§ **Your instructions**
Which lines of the records contain the word "Ubuntu"? Show each of them.
_ _ _
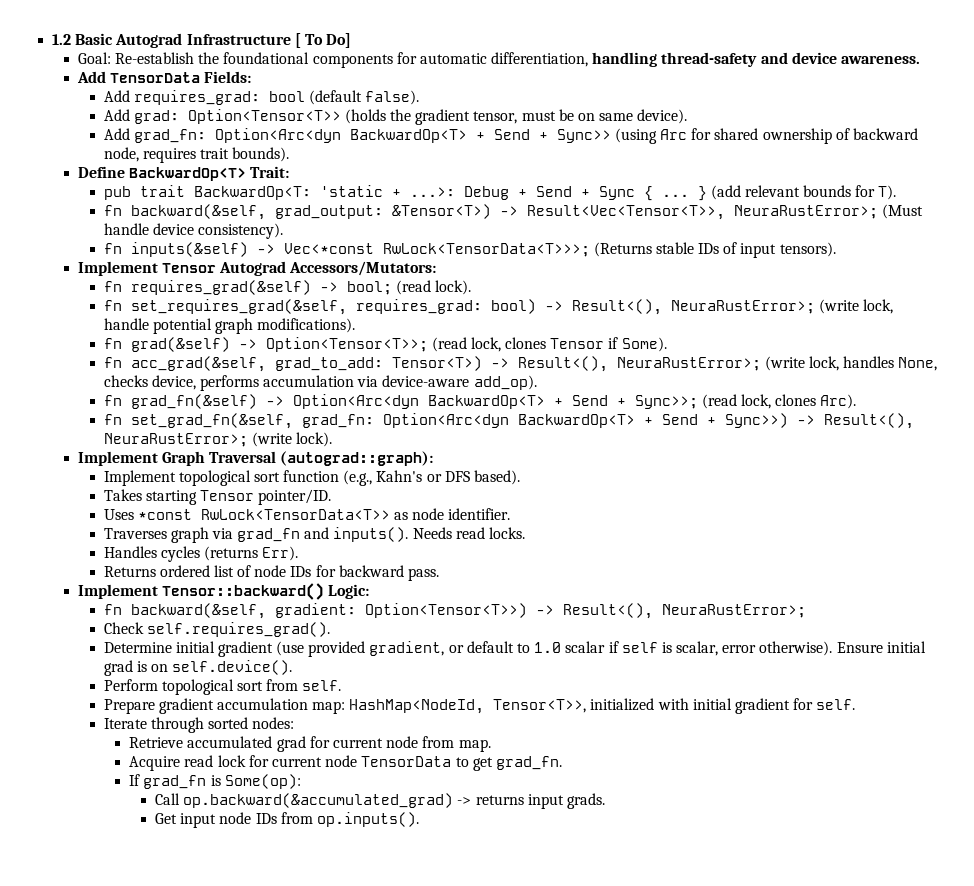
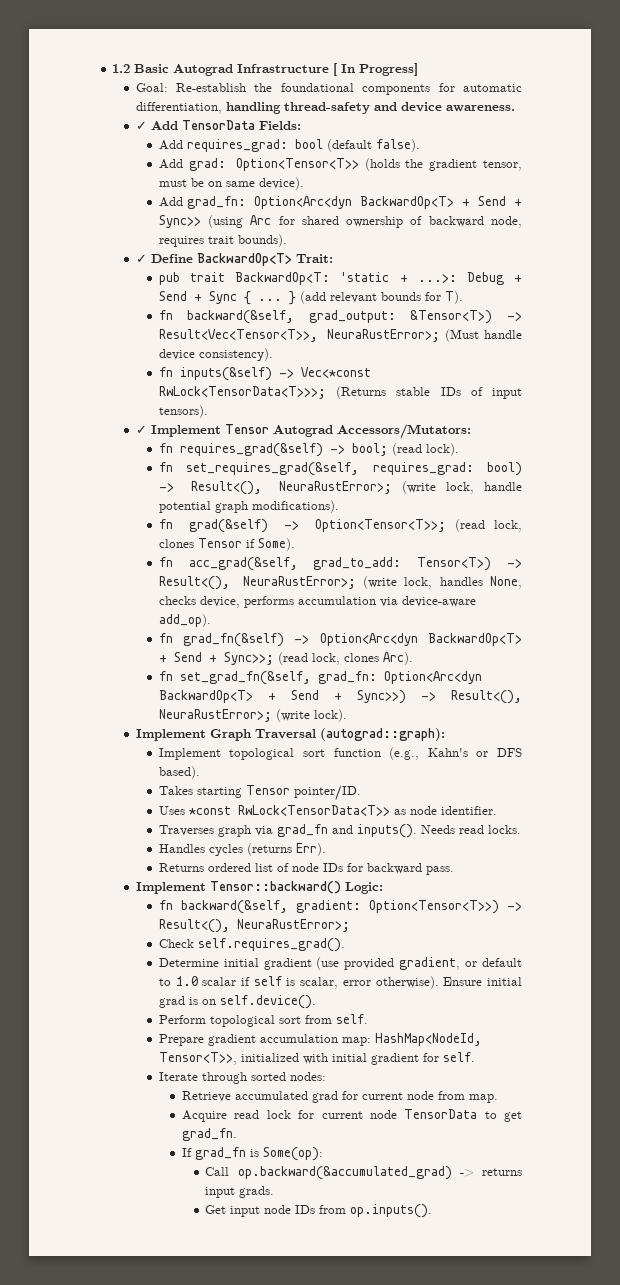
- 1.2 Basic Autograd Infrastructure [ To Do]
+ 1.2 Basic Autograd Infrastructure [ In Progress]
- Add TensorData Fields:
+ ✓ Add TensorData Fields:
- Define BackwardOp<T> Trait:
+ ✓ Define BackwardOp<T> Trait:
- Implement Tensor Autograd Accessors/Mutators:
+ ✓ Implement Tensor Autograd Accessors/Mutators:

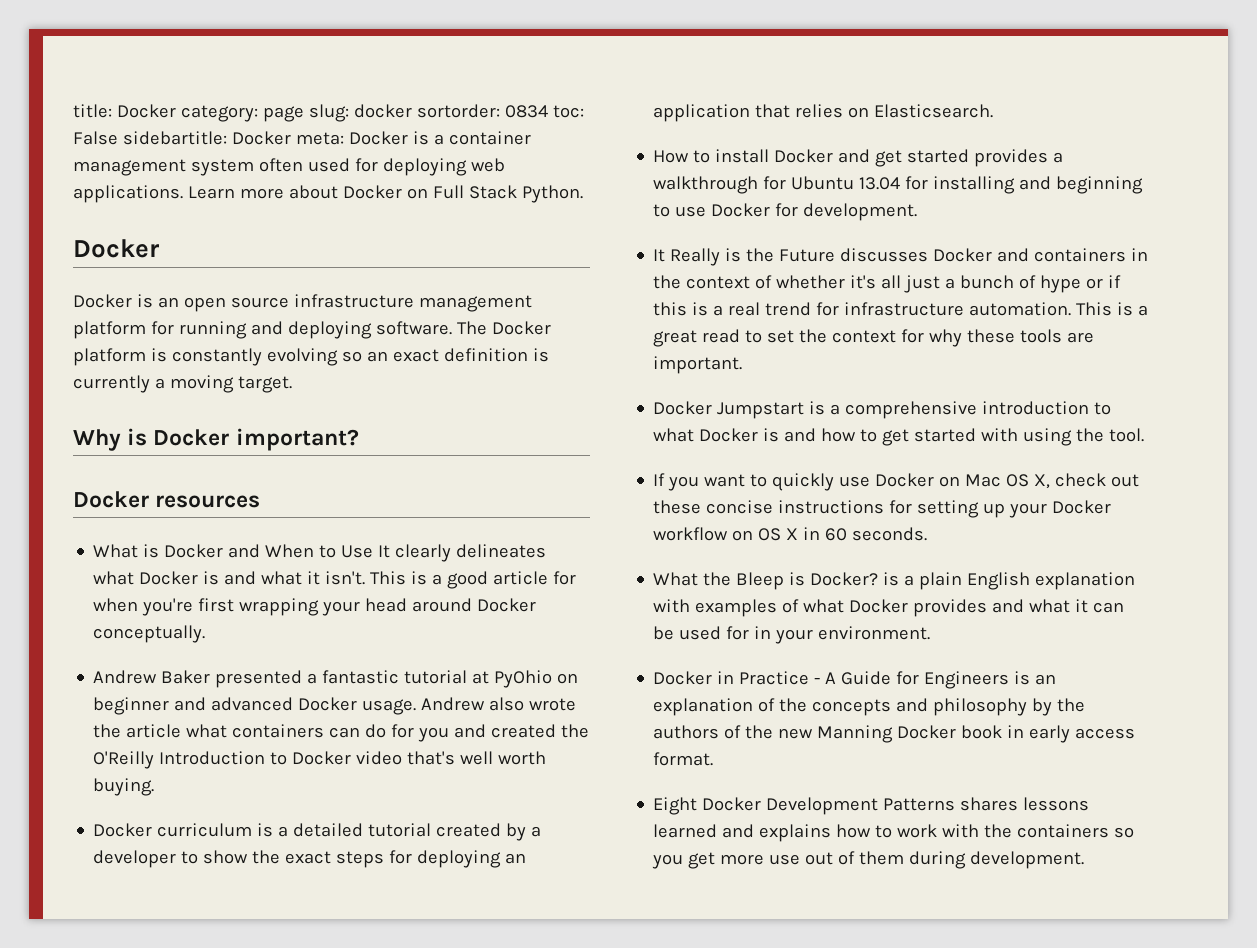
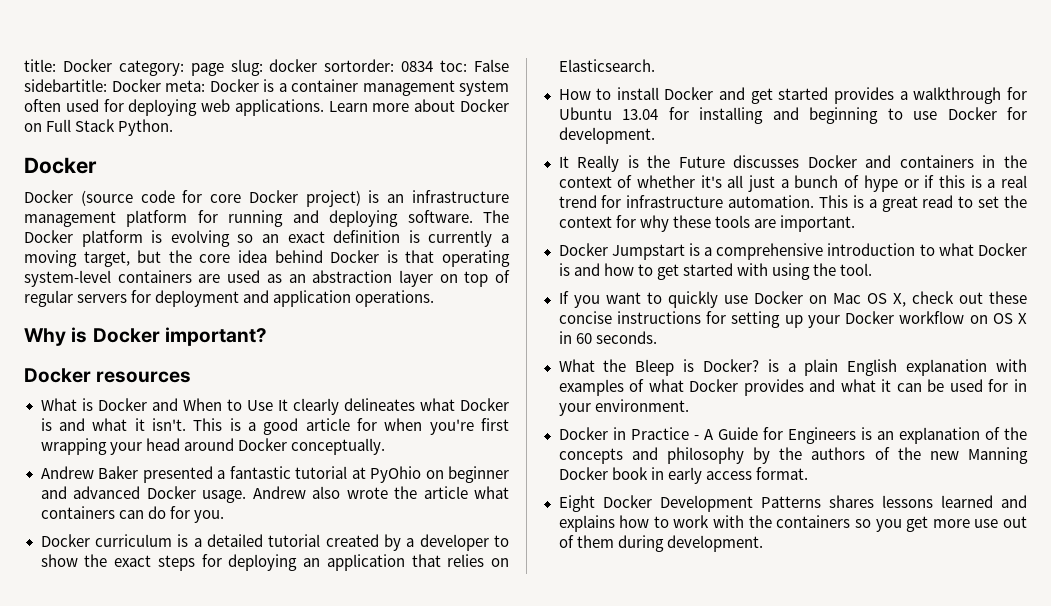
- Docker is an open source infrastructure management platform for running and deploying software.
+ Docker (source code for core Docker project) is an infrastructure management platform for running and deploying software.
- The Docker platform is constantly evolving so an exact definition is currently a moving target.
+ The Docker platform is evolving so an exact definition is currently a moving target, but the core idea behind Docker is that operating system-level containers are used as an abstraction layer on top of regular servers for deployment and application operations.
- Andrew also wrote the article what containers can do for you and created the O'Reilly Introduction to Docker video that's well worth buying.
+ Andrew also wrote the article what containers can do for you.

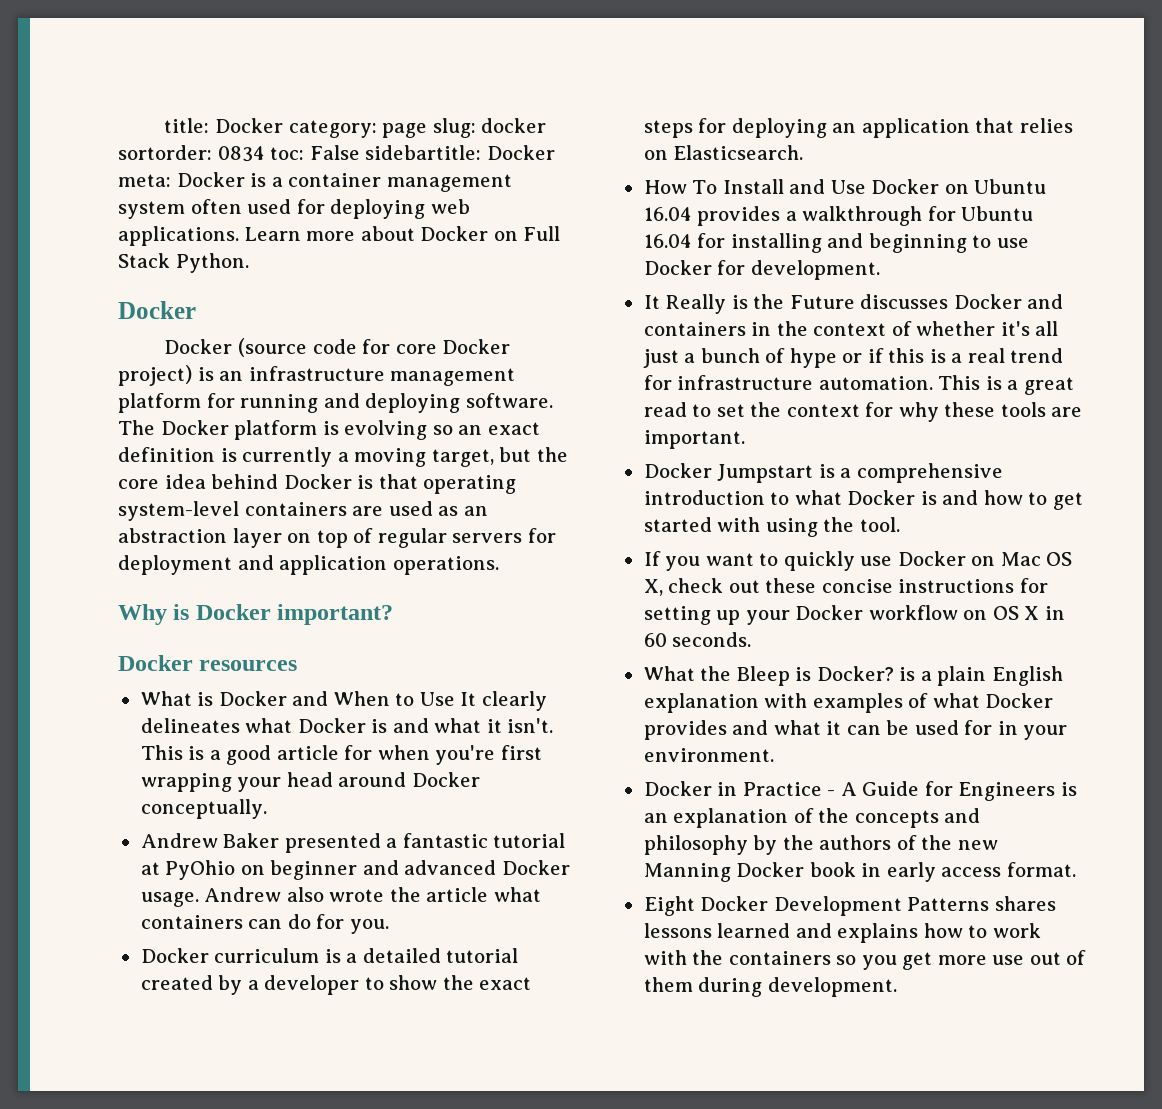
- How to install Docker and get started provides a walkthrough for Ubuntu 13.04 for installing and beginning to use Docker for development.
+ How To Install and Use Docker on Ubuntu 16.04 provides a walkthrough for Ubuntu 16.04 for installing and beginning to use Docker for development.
_ _ _
§ **Answer to the problem**
- How to install Docker and get started provides a walkthrough for Ubuntu 13.04 for installing and beginning to use Docker for development.
+ How To Install and Use Docker on Ubuntu 16.04 provides a walkthrough for Ubuntu 16.04 for installing and beginning to use Docker for development.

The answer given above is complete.